(Collection entries)
______________________________
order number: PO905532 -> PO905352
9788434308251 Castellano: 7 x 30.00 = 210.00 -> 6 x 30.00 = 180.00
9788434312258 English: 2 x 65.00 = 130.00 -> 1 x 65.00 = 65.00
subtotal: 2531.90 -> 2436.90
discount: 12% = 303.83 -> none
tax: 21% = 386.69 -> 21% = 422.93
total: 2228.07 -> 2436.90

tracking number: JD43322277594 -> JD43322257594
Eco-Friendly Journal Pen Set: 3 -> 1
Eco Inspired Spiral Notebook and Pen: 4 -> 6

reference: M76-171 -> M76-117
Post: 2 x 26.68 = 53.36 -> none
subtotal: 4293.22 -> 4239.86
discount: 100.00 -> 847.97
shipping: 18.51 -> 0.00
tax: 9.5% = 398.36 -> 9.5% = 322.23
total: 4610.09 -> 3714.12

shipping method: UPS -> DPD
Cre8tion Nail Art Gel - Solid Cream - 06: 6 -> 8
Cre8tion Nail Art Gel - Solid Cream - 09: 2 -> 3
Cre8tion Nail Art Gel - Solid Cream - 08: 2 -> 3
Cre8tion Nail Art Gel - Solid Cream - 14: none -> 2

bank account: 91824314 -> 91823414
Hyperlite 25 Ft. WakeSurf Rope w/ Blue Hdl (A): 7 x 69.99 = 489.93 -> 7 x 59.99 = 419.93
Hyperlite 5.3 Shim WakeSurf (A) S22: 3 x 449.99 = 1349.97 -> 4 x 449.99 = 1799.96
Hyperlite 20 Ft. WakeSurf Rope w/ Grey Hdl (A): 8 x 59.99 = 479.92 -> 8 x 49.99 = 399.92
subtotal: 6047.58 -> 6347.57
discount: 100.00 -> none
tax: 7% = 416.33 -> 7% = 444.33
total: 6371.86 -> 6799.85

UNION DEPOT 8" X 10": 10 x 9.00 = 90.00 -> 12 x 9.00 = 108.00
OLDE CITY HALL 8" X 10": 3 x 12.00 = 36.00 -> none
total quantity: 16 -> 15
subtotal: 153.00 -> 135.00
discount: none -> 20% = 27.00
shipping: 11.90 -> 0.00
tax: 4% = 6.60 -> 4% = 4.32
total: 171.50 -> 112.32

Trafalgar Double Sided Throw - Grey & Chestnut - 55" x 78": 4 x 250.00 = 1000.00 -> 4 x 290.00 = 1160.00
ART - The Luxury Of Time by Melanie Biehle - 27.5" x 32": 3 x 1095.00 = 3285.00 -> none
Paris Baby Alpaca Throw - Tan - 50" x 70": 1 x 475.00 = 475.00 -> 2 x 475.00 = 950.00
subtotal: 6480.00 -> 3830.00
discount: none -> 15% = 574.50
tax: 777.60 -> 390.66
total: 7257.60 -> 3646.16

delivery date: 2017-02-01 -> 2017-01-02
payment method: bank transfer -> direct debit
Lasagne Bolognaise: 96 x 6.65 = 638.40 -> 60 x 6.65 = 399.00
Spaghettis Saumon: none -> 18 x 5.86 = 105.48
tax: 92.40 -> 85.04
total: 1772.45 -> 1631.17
______________________________
Once you have read the records above, output each of them verbatim.

■ COMPLETED EXERCISE:
order number: PO905532 -> PO905352
9788434308251 Castellano: 7 x 30.00 = 210.00 -> 6 x 30.00 = 180.00
9788434312258 English: 2 x 65.00 = 130.00 -> 1 x 65.00 = 65.00
subtotal: 2531.90 -> 2436.90
discount: 12% = 303.83 -> none
tax: 21% = 386.69 -> 21% = 422.93
total: 2228.07 -> 2436.90

tracking number: JD43322277594 -> JD43322257594
Eco-Friendly Journal Pen Set: 3 -> 1
Eco Inspired Spiral Notebook and Pen: 4 -> 6

reference: M76-171 -> M76-117
Post: 2 x 26.68 = 53.36 -> none
subtotal: 4293.22 -> 4239.86
discount: 100.00 -> 847.97
shipping: 18.51 -> 0.00
tax: 9.5% = 398.36 -> 9.5% = 322.23
total: 4610.09 -> 3714.12

shipping method: UPS -> DPD
Cre8tion Nail Art Gel - Solid Cream - 06: 6 -> 8
Cre8tion Nail Art Gel - Solid Cream - 09: 2 -> 3
Cre8tion Nail Art Gel - Solid Cream - 08: 2 -> 3
Cre8tion Nail Art Gel - Solid Cream - 14: none -> 2

bank account: 91824314 -> 91823414
Hyperlite 25 Ft. WakeSurf Rope w/ Blue Hdl (A): 7 x 69.99 = 489.93 -> 7 x 59.99 = 419.93
Hyperlite 5.3 Shim WakeSurf (A) S22: 3 x 449.99 = 1349.97 -> 4 x 449.99 = 1799.96
Hyperlite 20 Ft. WakeSurf Rope w/ Grey Hdl (A): 8 x 59.99 = 479.92 -> 8 x 49.99 = 399.92
subtotal: 6047.58 -> 6347.57
discount: 100.00 -> none
tax: 7% = 416.33 -> 7% = 444.33
total: 6371.86 -> 6799.85

UNION DEPOT 8" X 10": 10 x 9.00 = 90.00 -> 12 x 9.00 = 108.00
OLDE CITY HALL 8" X 10": 3 x 12.00 = 36.00 -> none
total quantity: 16 -> 15
subtotal: 153.00 -> 135.00
discount: none -> 20% = 27.00
shipping: 11.90 -> 0.00
tax: 4% = 6.60 -> 4% = 4.32
total: 171.50 -> 112.32

Trafalgar Double Sided Throw - Grey & Chestnut - 55" x 78": 4 x 250.00 = 1000.00 -> 4 x 290.00 = 1160.00
ART - The Luxury Of Time by Melanie Biehle - 27.5" x 32": 3 x 1095.00 = 3285.00 -> none
Paris Baby Alpaca Throw - Tan - 50" x 70": 1 x 475.00 = 475.00 -> 2 x 475.00 = 950.00
subtotal: 6480.00 -> 3830.00
discount: none -> 15% = 574.50
tax: 777.60 -> 390.66
total: 7257.60 -> 3646.16

delivery date: 2017-02-01 -> 2017-01-02
payment method: bank transfer -> direct debit
Lasagne Bolognaise: 96 x 6.65 = 638.40 -> 60 x 6.65 = 399.00
Spaghettis Saumon: none -> 18 x 5.86 = 105.48
tax: 92.40 -> 85.04
total: 1772.45 -> 1631.17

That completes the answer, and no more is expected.